A nearby police patrol car responded almost immediately to the scene after the shooting, but the shooter had fled the scene. Unfortunately for Petitioner, all of the surviving teenagers recognized and identified him as a resident of the neighborhood with whom they were familiar, albeit by his street name, "Dobe."*fn2

While there were some minor discrepancies, all of the witnesses described "Dobe" as being short, between 5'2" and 5'6" tall, with a short, box haircut and wearing an orange- or red-colored hooded rain jacket at the time of the shooting. Several of the witnesses identified Petitioner as being "Dobe" from a photo lineup and a warrant was issued for his arrest in the early morning hours of September 15, 1984. After eluding the police for almost two weeks, Petitioner was eventually apprehended on October 2, 1984. He was subsequently tried and convicted of two counts of first degree murder and one count of possession of an instrument of crime following a week-long jury trial on April 15, 1987, and sentenced to death.

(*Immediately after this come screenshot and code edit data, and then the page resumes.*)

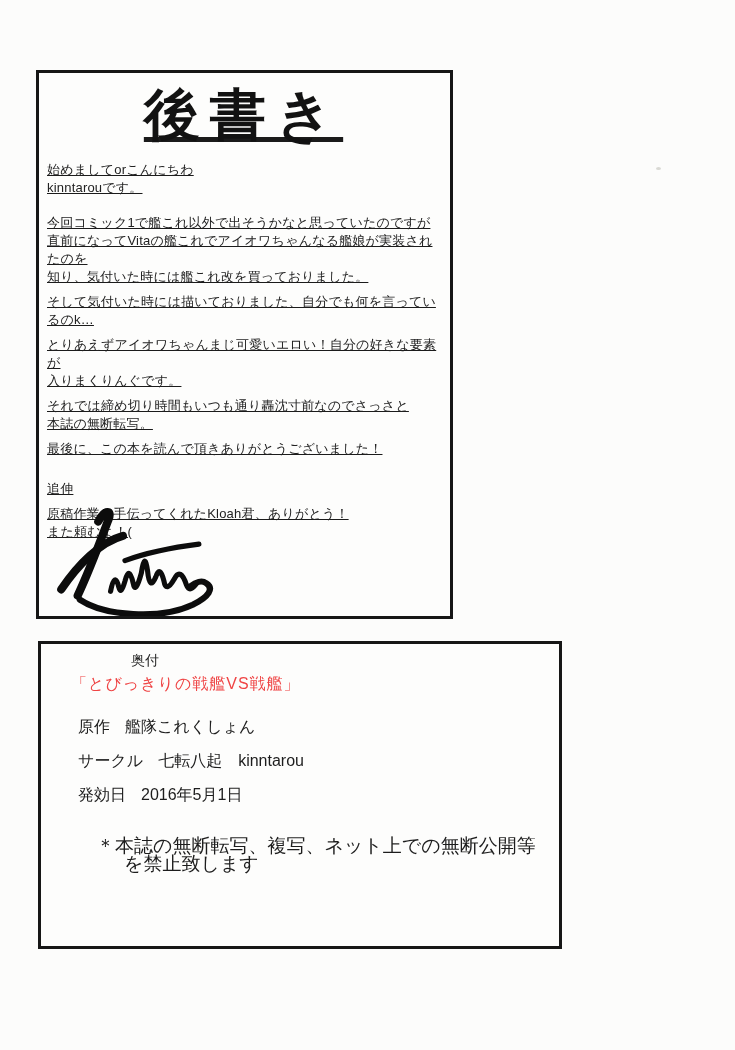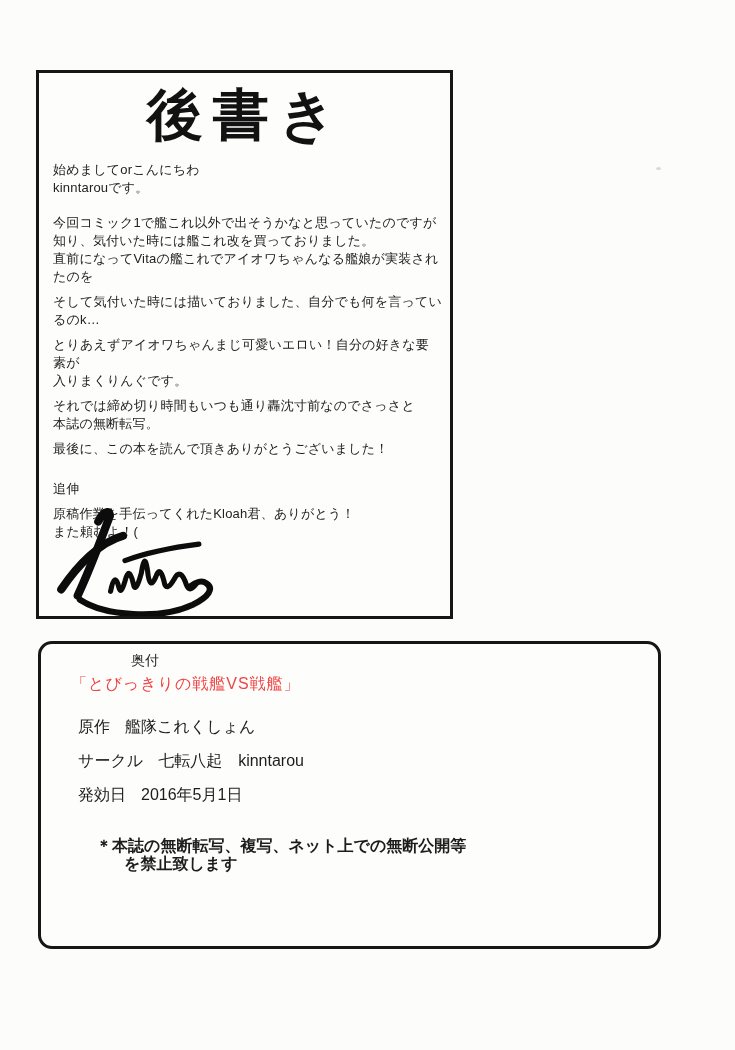"後書き" #afterword-panel { padding: 0 8px 0 12px -> 0 8px 0 6px; text-decoration: none -> underline }
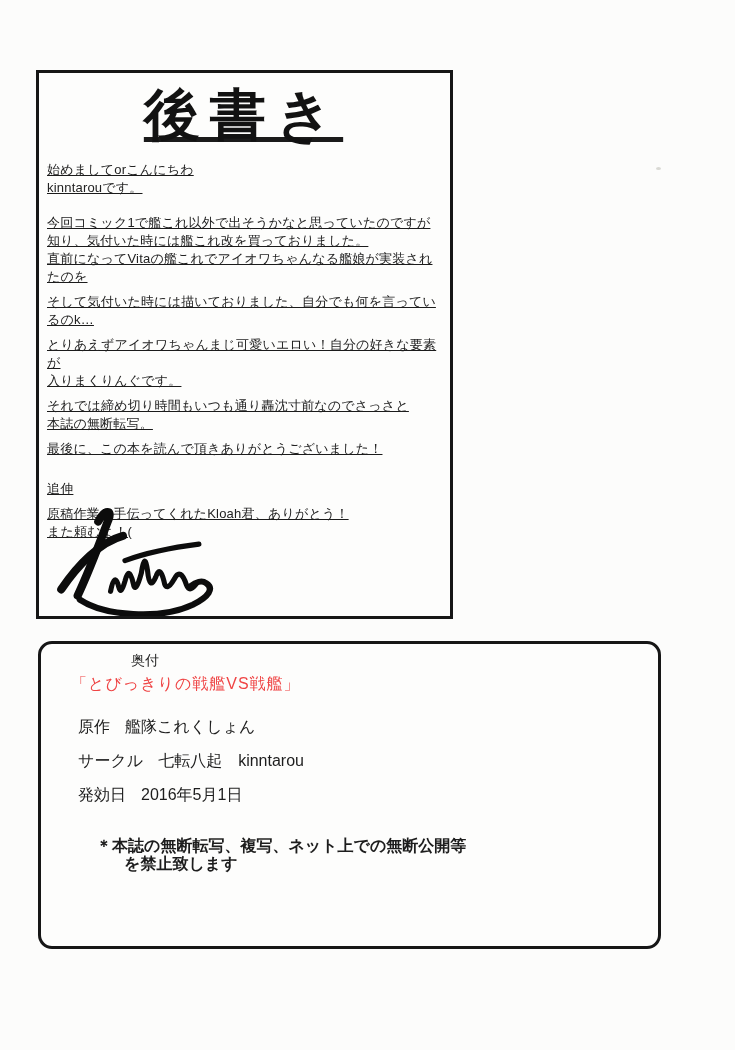"知り、気付いた時には艦これ改を買っておりました。" span { order: before "直前になってVitaの艦これでアイオワちゃんなる艦娘が実装されたのを" -> after "直前になってVitaの艦これでアイオワちゃんなる艦娘が実装されたのを" }
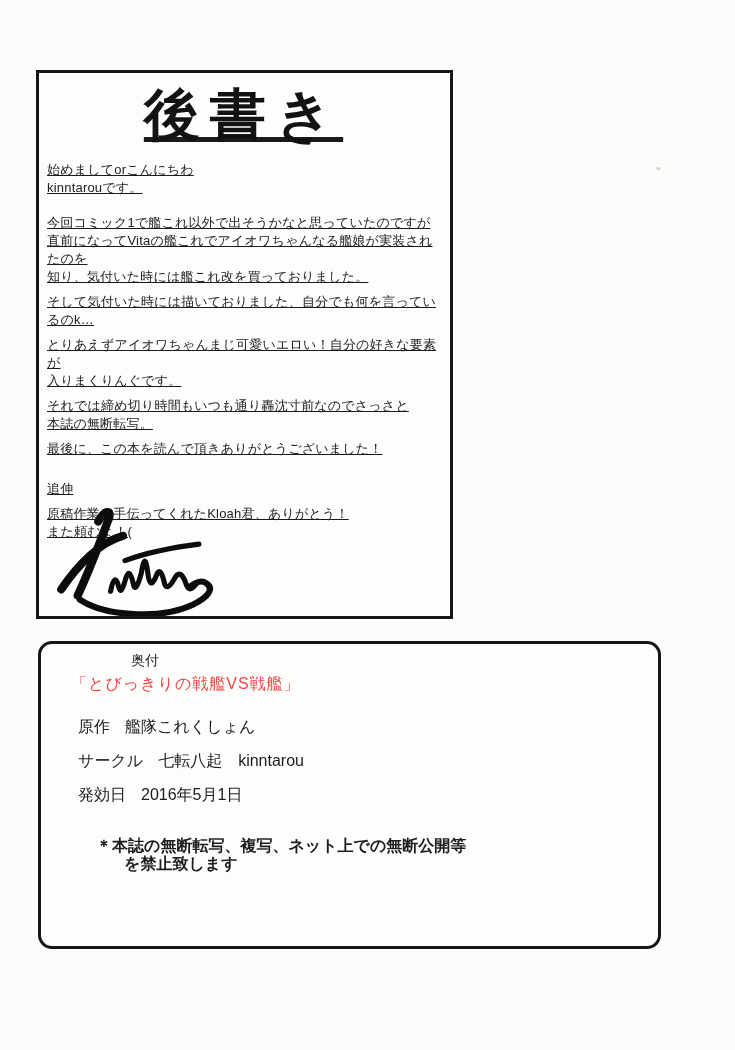"奥付" #colophon-panel { border-radius: 14px -> none; width: 623px -> 524px }
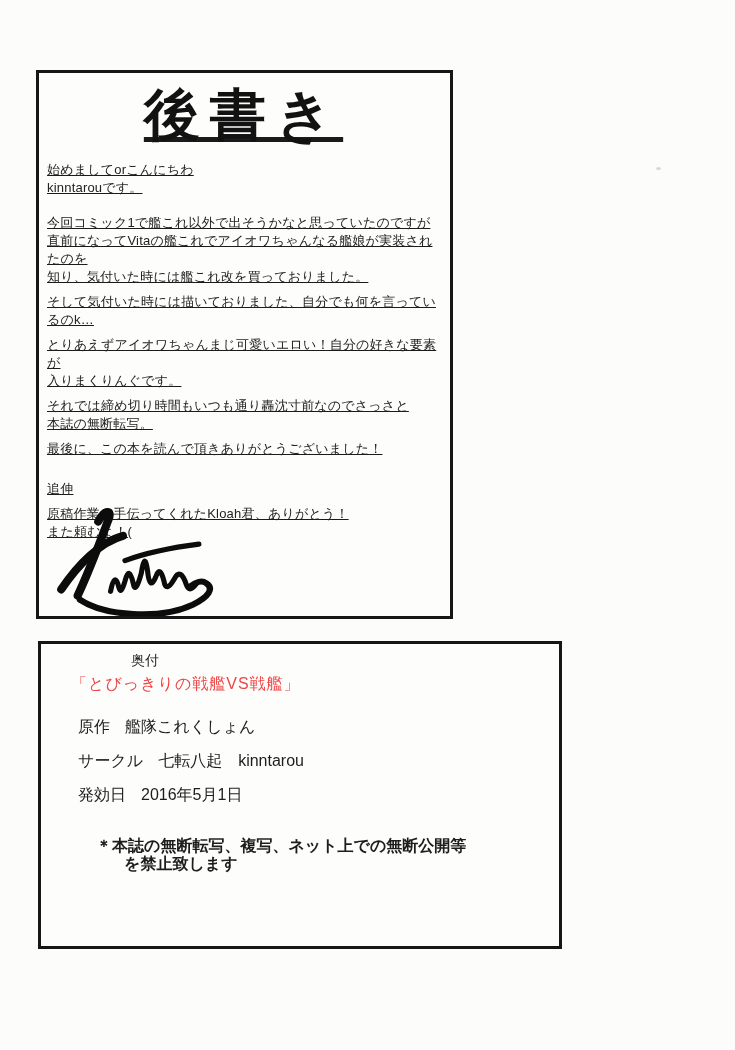"＊本誌の無断転写、複写、ネット上での無断公開等" .cp-note { font-size: 16px -> 19px; font-weight: bold -> none }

On June 12, 1987, following the summary denial of post-trial motions, Petitioner was formally sentenced by the trial judge, the Honorable Albert F. Sabo of the Philadelphia County Court of Common Pleas. Two days later, however, Petitioner escaped from the Holmesburg Prison in Philadelphia and fled to Vancouver, Canada where, on July 13, 1988, he was convicted of two robberies and sentenced to ten years' imprisonment. His Canadian convictions were upheld on appeal.*fn3

On August 11, 1987, while Petitioner was a fugitive, his convictions and death sentences were certified for automatic appeal to the Pennsylvania Supreme Court. Acting sua sponte on December 22, 1989, the Pennsylvania Supreme Court issued a per curiam order that limited its review to the sufficiency of the evidence and the propriety of the sentence "as required by Commonwealth v. Zettlemoyer, 500 Pa. 16, 454 A.2d 937 (1982), cert. denied, 461 U.S. 970, 103 S. Ct. 2444, 77 L. Ed. 2d 1327, reh'g denied, 463 U.S. 1236, 104 S. Ct. 31, 77 L. Ed. 2d 1452." See, Commonwealth v. Judge, 530 Pa. 403, 405, 609 A. 2d 785, 786, n.4 (1992). In spite of this limitation, Petitioner's attorney raised several claims of trial error for review. While acknowledging that it had "the authority to correct errors at trial which the appellant raises," the Supreme Court noted that its "rules expressly provide for the quashing of an appeal when the appellant is a fugitive..., and it is within the discretion of this Court to take such action sua sponte ... Additionally, this Court has held that 'a defendant who elects to escape from custody forfeits his right to appellate review.'" Judge, 609 A.2d at 786, (citing Pa. R. A. P. 1972(6), Commonwealth v. Passaro, 504 Pa. 611, 616, 476 A.2d 346, 349 (1984), and Commonwealth v. Tomlinson, 467 Pa. 22, 354 A.2d 254 (1976)). The Court went on to review the case record and found that the evidence produced was sufficient beyond a reasonable doubt to support the first degree murder convictions and that the sentences of death imposed were neither excessive nor disproportionate to the penalty imposed in similar cases. It therefore affirmed the petitioner's convictions and death sentence. Judge, 609 A.2d at 790-91.

On June 15, 1993, Petitioner was ordered deported from Canada but the deportation order was made conditional because Petitioner had announced his intention to claim refugee status. Thereafter, he withdrew this claim and the deportation order became effective on June 8, 1994. However, on January 26, 1995, on recommendation of the Correctional Services of Canada, Mr. Judge's case was reviewed by the National Parole Board, which ordered that he be detained in Canada to serve out the balance of his sentence or until August 8, 1998.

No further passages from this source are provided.